-- ACTIVITY --
The lines to return are the one containing "ABI3 | MM Fee: 0.713 -> 0.711" and all that follow it in the entries below, duplicated exactly and nothing else.
══════
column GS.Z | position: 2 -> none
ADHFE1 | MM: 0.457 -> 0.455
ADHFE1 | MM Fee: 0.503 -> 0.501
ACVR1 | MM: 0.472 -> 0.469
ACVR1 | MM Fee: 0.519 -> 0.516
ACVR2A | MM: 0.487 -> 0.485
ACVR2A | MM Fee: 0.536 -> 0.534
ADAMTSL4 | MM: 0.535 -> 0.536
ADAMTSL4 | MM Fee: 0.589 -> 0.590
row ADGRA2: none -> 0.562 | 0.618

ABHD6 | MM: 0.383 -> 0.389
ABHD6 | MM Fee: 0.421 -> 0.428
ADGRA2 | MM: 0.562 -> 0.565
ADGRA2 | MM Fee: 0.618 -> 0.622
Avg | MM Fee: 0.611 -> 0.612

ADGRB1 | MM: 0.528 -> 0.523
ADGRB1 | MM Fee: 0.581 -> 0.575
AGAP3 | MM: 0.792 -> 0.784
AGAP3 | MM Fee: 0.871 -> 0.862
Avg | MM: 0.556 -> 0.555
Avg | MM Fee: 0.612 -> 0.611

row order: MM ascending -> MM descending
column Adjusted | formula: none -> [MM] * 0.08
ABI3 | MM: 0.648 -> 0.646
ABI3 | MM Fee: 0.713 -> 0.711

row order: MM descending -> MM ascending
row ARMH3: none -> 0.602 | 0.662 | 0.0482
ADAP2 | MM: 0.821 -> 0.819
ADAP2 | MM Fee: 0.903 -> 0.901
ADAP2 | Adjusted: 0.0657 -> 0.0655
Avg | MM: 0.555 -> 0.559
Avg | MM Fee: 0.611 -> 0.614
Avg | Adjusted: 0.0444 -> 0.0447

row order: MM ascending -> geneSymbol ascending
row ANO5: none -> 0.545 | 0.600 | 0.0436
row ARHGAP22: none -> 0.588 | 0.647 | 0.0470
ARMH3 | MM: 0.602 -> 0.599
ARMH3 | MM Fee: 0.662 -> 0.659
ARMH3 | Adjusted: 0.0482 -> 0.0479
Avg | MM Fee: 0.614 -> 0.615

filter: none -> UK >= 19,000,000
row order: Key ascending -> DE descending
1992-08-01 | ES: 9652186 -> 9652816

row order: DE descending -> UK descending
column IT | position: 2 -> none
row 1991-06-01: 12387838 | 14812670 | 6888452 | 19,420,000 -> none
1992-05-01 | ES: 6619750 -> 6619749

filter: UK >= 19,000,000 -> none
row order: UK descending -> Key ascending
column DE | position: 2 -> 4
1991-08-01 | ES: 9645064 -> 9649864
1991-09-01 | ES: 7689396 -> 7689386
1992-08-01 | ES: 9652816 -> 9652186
══════
-- TASK ANSWER --
ABI3 | MM Fee: 0.713 -> 0.711

row order: MM descending -> MM ascending
row ARMH3: none -> 0.602 | 0.662 | 0.0482
ADAP2 | MM: 0.821 -> 0.819
ADAP2 | MM Fee: 0.903 -> 0.901
ADAP2 | Adjusted: 0.0657 -> 0.0655
Avg | MM: 0.555 -> 0.559
Avg | MM Fee: 0.611 -> 0.614
Avg | Adjusted: 0.0444 -> 0.0447

row order: MM ascending -> geneSymbol ascending
row ANO5: none -> 0.545 | 0.600 | 0.0436
row ARHGAP22: none -> 0.588 | 0.647 | 0.0470
ARMH3 | MM: 0.602 -> 0.599
ARMH3 | MM Fee: 0.662 -> 0.659
ARMH3 | Adjusted: 0.0482 -> 0.0479
Avg | MM Fee: 0.614 -> 0.615

filter: none -> UK >= 19,000,000
row order: Key ascending -> DE descending
1992-08-01 | ES: 9652186 -> 9652816

row order: DE descending -> UK descending
column IT | position: 2 -> none
row 1991-06-01: 12387838 | 14812670 | 6888452 | 19,420,000 -> none
1992-05-01 | ES: 6619750 -> 6619749

filter: UK >= 19,000,000 -> none
row order: UK descending -> Key ascending
column DE | position: 2 -> 4
1991-08-01 | ES: 9645064 -> 9649864
1991-09-01 | ES: 7689396 -> 7689386
1992-08-01 | ES: 9652816 -> 9652186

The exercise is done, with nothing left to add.